Confirmation dialogs are dead UX. Users have been trained by internet browsers
with pop ups and other poorly designed pieces of software with poorly worded
dialog boxes to completely ignore dialog boxes. I've tested this several
times. Users don't even _consciously register_ that the dialog box ever
appeared. You can watch them, right over their shoulder, and as soon as they
close a dialog, they will turn to you and ask "what do I do now?" you will
ask, "what did the pop-up box say to do?", and they will respond "what pop-up
box?". Walk them through the process again, don't pre-warn them about when the
dialog appears, and they will do it again.

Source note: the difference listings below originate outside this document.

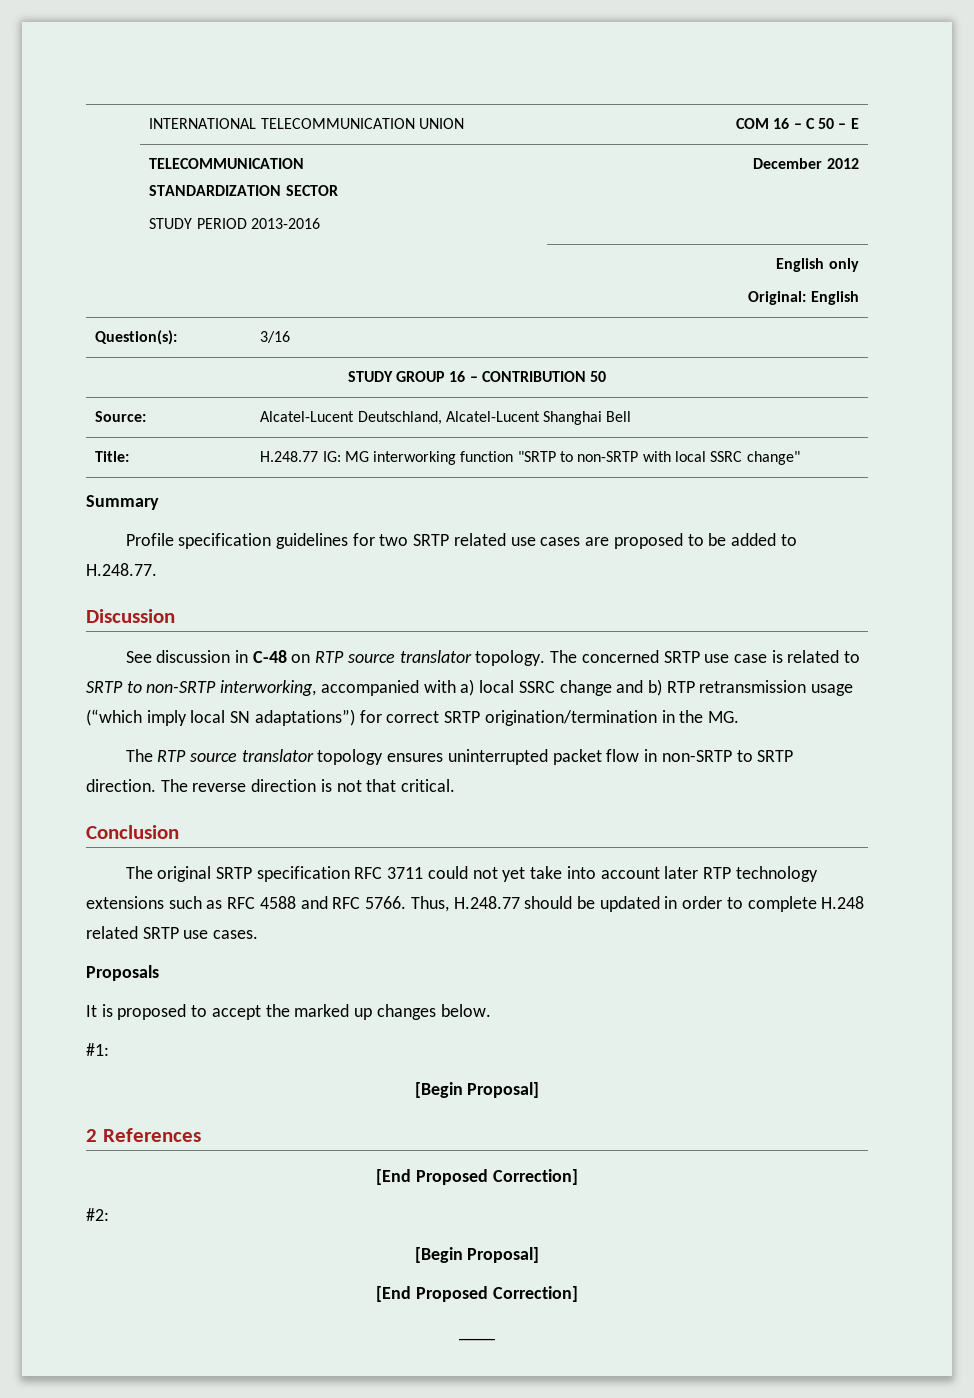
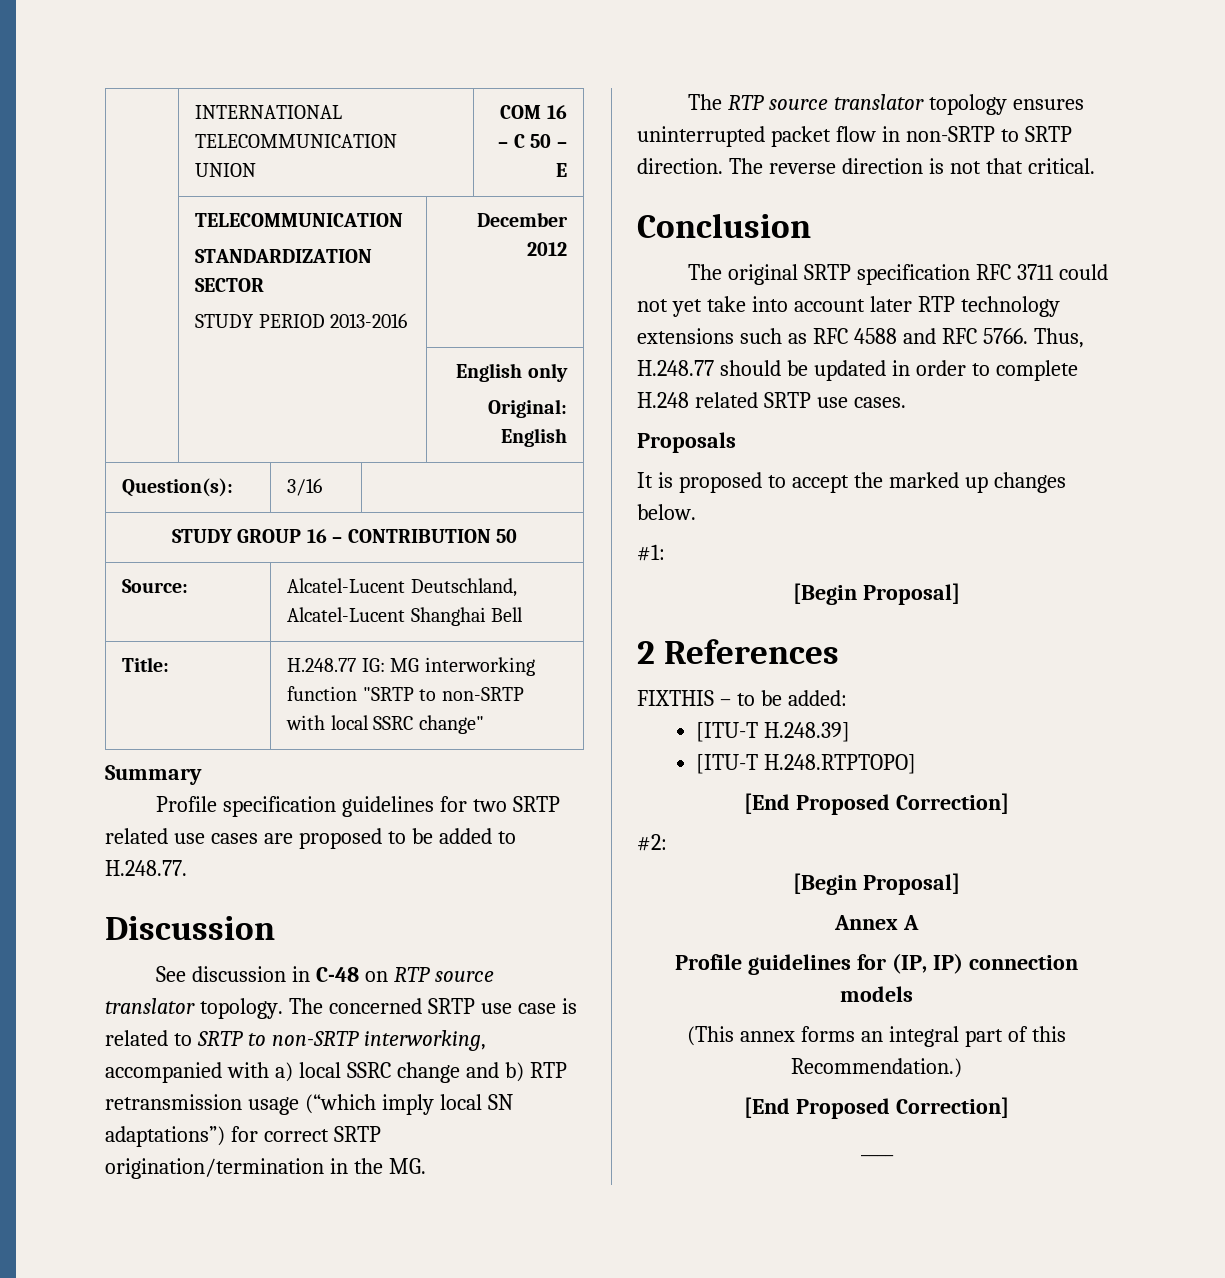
+ FIXTHIS – to be added:
+ [ITU-T H.248.39]
+ [ITU-T H.248.RTPTOPO]
+ Annex A
+ Profile guidelines for (IP, IP) connection models
+ (This annex forms an integral part of this Recommendation.)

This is also why crapware is so easy to install on any system that has wizard-
based installers.

Do not use dialog boxes. It's better to hire two testing teams and set them
against each other to break the software. Test and test and test again, then
disallow bad behavior. The "plugger" example should not have allowed issuing a
fire command on its own location, unless some explicit, completely out-of-
band, one-time-use option would enable it so. Actually, better yet, it should
not re-initialize the target location on start-up with the device's location.
Just clear out the target, when the user tries to fire, they will see the lack
of target and probably know "oh, must be because I changed the batteries".
There is a reason they are called "fail-safe"s. You create failure modes that
err on the side of safety. It's better if the device fails to fire than to
fire at the wrong target.

I don't care if you can't afford it. If you cannot afford a large testing
infrastructure, then you can't afford to make safety-critical software at all.
You cannot solve this problem with software.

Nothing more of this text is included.